Enjoy yourself while it lasts, asshole, Kate thought. Out loud she said, “Are there any corrections to the minutes?” There weren’t, the minutes were approved, and it was with distinct relief that Kate said, “Reports?”
Annie gave the treasurer’s report. NNA sounded fiscally healthy to Kate, but then she wasn’t the best person ever with numbers, so she resolved to ask Auntie Joy privately.
“Unfinished business?” Kate said.
“I move we table all unfinished business for the moment,” Harvey said.
“Second,” Demetri said.
“Huh?” Kate said.
Auntie Joy leaned across the table and said, “Motion moved and seconded. In favor say aye. Opposed, say nay.”
“Oh. Okay. All in favor say—”
“All in favor of tabling unfinished business,” Auntie Joy said.
“Okay, all in favor of tabling unfinished business say aye.”
“Aye,” Harvey said.
“Aye,” Demetri said.
Old Sam gave Harvey an appraising glance. “What’s this about, Harvey?”
Harvey glared. “Out of order!”
Auntie Joy patted the air with pacific hands. “I say aye, too, Old Sam. No fighting, now.”
“Oh, all right,” Old Sam said, giving in, but he fixed Harvey with a cold and untrusting eye.
Auntie Joy said encouragingly, “Okay, Katya, motion carried.”
“The motion is carried,” Kate said obediently.
“No, you say what motion is.”
“Oh. Okay. The motion to table unfinished business is carried. By majority vote!”
She couldn’t help the note of triumph, and Harvey’s laugh was immediate and unkind, and Kate’s hackles rose. She looked down at the agenda. “All right, then I guess we go to new business. Anybody have any new business to discuss?”
“I do,” Harvey said, promptly and predictably. “With the board’s permission, I’d like to introduce Global Harvest Resources Inc.’s personal representative to the Niniltna Native Association, and to the Park.” Before anyone could say anything, he got up and went to the door. “Talia?” He ushered a woman into the room.

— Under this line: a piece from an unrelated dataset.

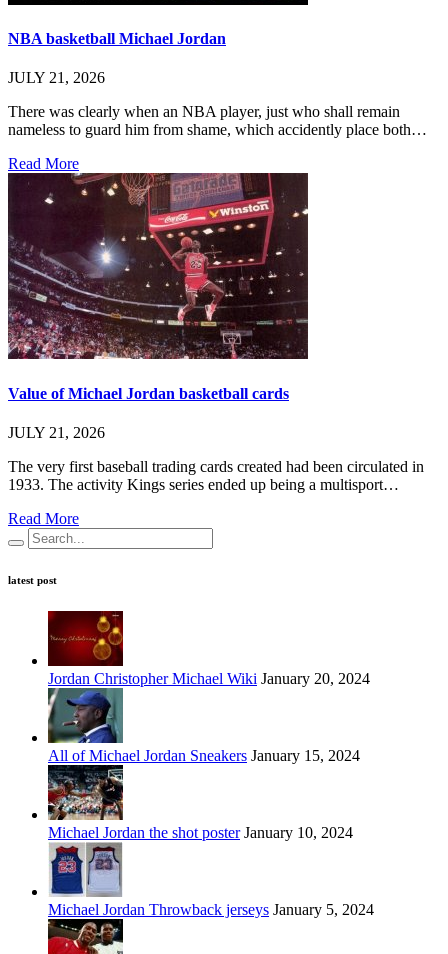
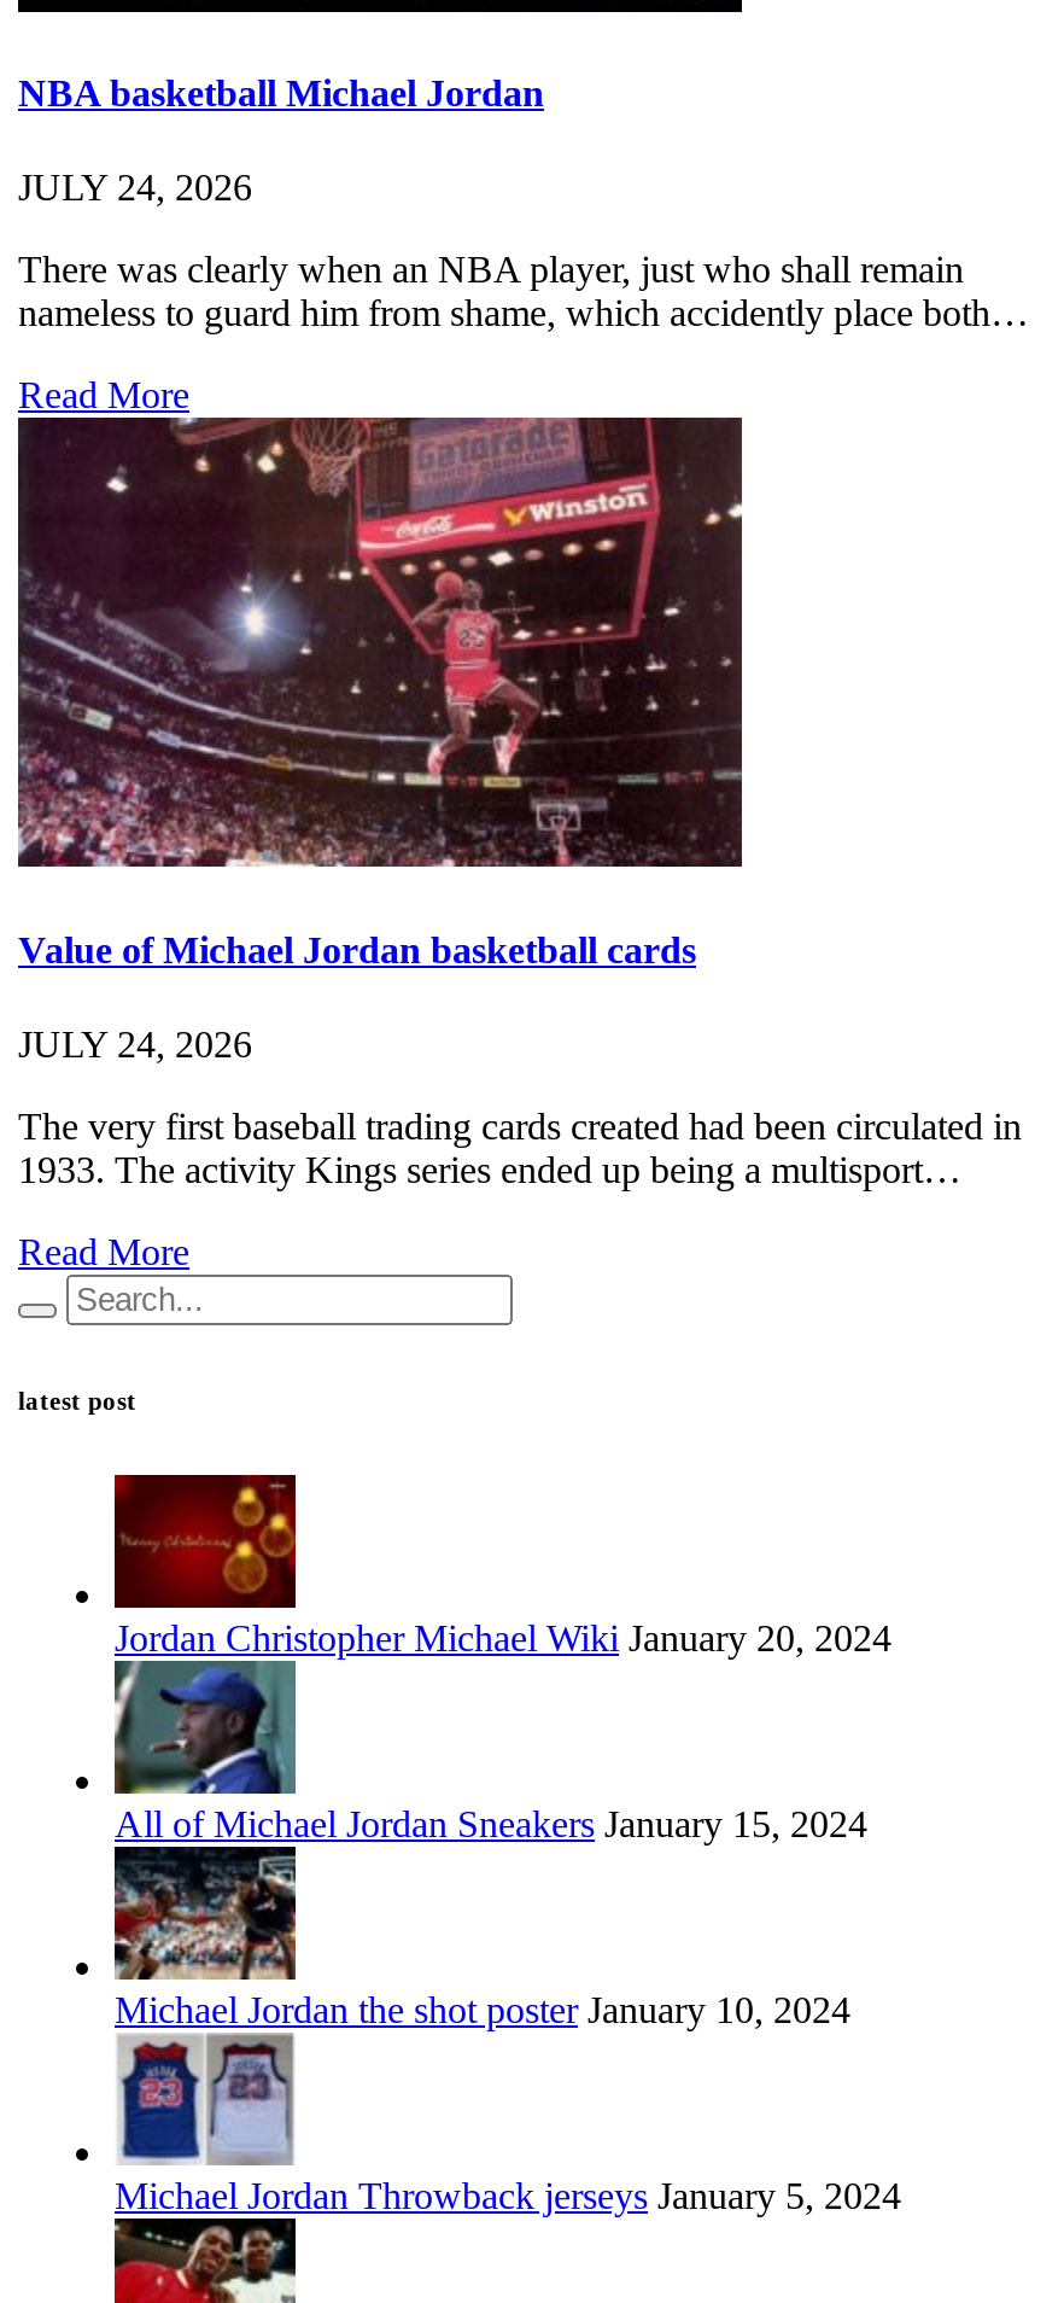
[8,69,105,86] JULY 21, 2026 -> [18,168,252,209] JULY 24, 2026
[8,424,105,441] JULY 21, 2026 -> [18,1023,252,1064] JULY 24, 2026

“Katya!” Auntie Joy said urgently. “Point of order, Katya!”
“Point of what?” Kate said.
“Question!” Old Sam said.
“What was the question?” Kate said.
“Everyone, meet Talia Macleod,” Harvey said. “Talia, this is the Niniltna Native Association board of directors. Starting on your left, Sam Dementieff, Joy Shugak, Demetri Totemoff, myself, and our recently named interim chair, Kate Shugak. In the corner, that’s Annie Mike, our secretary and treasurer.”
The name was instantly recognizable to them all, as was the dazzling smile she sent round the room, which had graced the front page of every newspaper in Alaska, as well as the cover of Alaska magazine, Outside magazine, and Sports Illustrated, twice. True, one of those had been a group shot of the whole Olympic team, but still.
Talia Macleod was an Alaskan athlete of international renown, a member of the American biathlon team, finishing six times in the top ten nationally, taking first once, and going to the world championship five times and the Olympics twice. Her hair was a white blond mane, her eyes cerulean blue and widely spaced, and she had a lithe figure that looked equally well in ski pants and bathing suits, this latter attested to by the most recent Sports Illustrated swimsuit issue, her second appearance in that periodical.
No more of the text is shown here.